Even if the talks do not collapse on the first day, which is by no means certain, it is difficult to see them getting very far. The very best that seems to be on offer is an institutionalisation of sectarianism. Nationalists and Unionists will compete for the control of their own areas and the Irish and British governments will act as overseers.
All of this makes the need for a revolutionary alternative to traditional politics all the more urgent . As Trimble and Paisley slug it out for the mantle of the staunchest defender of the Unionist cause there has been little enthusiasm for the elections among ordinary workers.
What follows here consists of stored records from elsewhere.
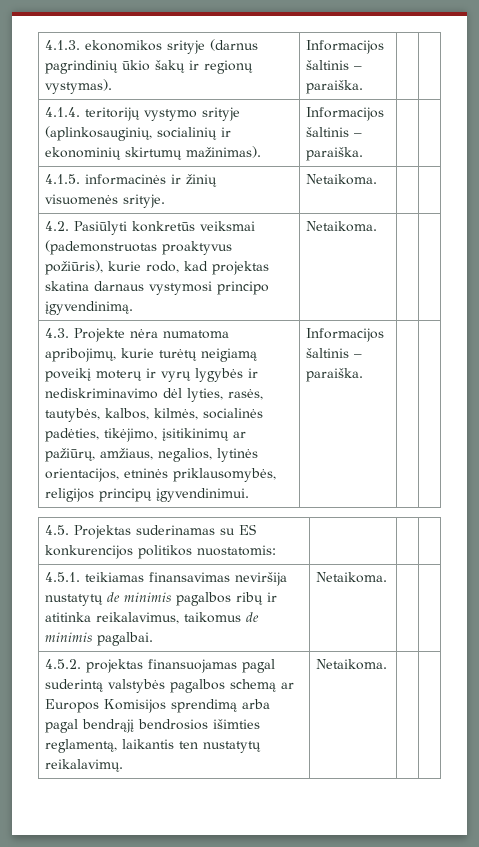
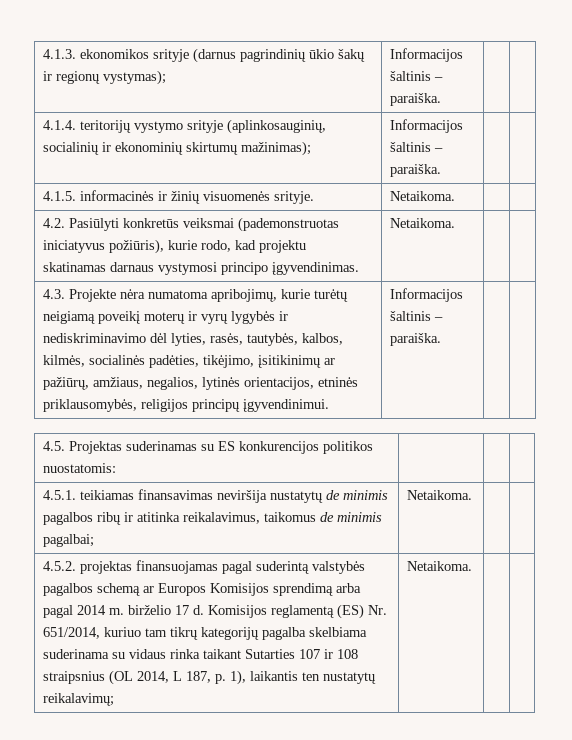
- 4.1.3. ekonomikos srityje (darnus pagrindinių ūkio šakų ir regionų vystymas). | Informacijos šaltinis – paraiška. | |
+ 4.1.3. ekonomikos srityje (darnus pagrindinių ūkio šakų ir regionų vystymas); | Informacijos šaltinis – paraiška. | |
- 4.1.4. teritorijų vystymo srityje (aplinkosauginių, socialinių ir ekonominių skirtumų mažinimas). | Informacijos šaltinis – paraiška. | |
+ 4.1.4. teritorijų vystymo srityje (aplinkosauginių, socialinių ir ekonominių skirtumų mažinimas); | Informacijos šaltinis – paraiška. | |
- 4.2. Pasiūlyti konkretūs veiksmai (pademonstruotas proaktyvus požiūris), kurie rodo, kad projektas skatina darnaus vystymosi principo įgyvendinimą. | Netaikoma. | |
+ 4.2. Pasiūlyti konkretūs veiksmai (pademonstruotas iniciatyvus požiūris), kurie rodo, kad projektu skatinamas darnaus vystymosi principo įgyvendinimas. | Netaikoma. | |
- 4.5.1. teikiamas finansavimas neviršija nustatytų de minimis pagalbos ribų ir atitinka reikalavimus, taikomus de minimis pagalbai. | Netaikoma. | |
+ 4.5.1. teikiamas finansavimas neviršija nustatytų de minimis pagalbos ribų ir atitinka reikalavimus, taikomus de minimis pagalbai; | Netaikoma. | |
- 4.5.2. projektas finansuojamas pagal suderintą valstybės pagalbos schemą ar Europos Komisijos sprendimą arba pagal bendrąjį bendrosios išimties reglamentą, laikantis ten nustatytų reikalavimų.
+ 4.5.2. projektas finansuojamas pagal suderintą valstybės pagalbos schemą ar Europos Komisijos sprendimą arba pagal 2014 m. birželio 17 d. Komisijos reglamentą (ES) Nr. 651/2014, kuriuo tam tikrų kategorijų pagalba skelbiama suderinama su vidaus rinka taikant Sutarties 107 ir 108 straipsnius (OL 2014, L 187, p. 1), laikantis ten nustatytų reikalavimų;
The level of apathy, in an area where the turnout in elections is usually much higher than in Britain, so worried the government that it launched a television advertising campaign simply to get people to go out and vote. Most people desperately want peace and think the talks should begin immediately without the charade of an election.
There is a growing questioning of traditional political loyalties in the North of Ireland. The last few years have shown that the level of working class struggle in Britain - the defence of the NHS and education, for example - has a direct impact on building class unity among Protestant and Catholic workers and creating the space to build a socialist alternative.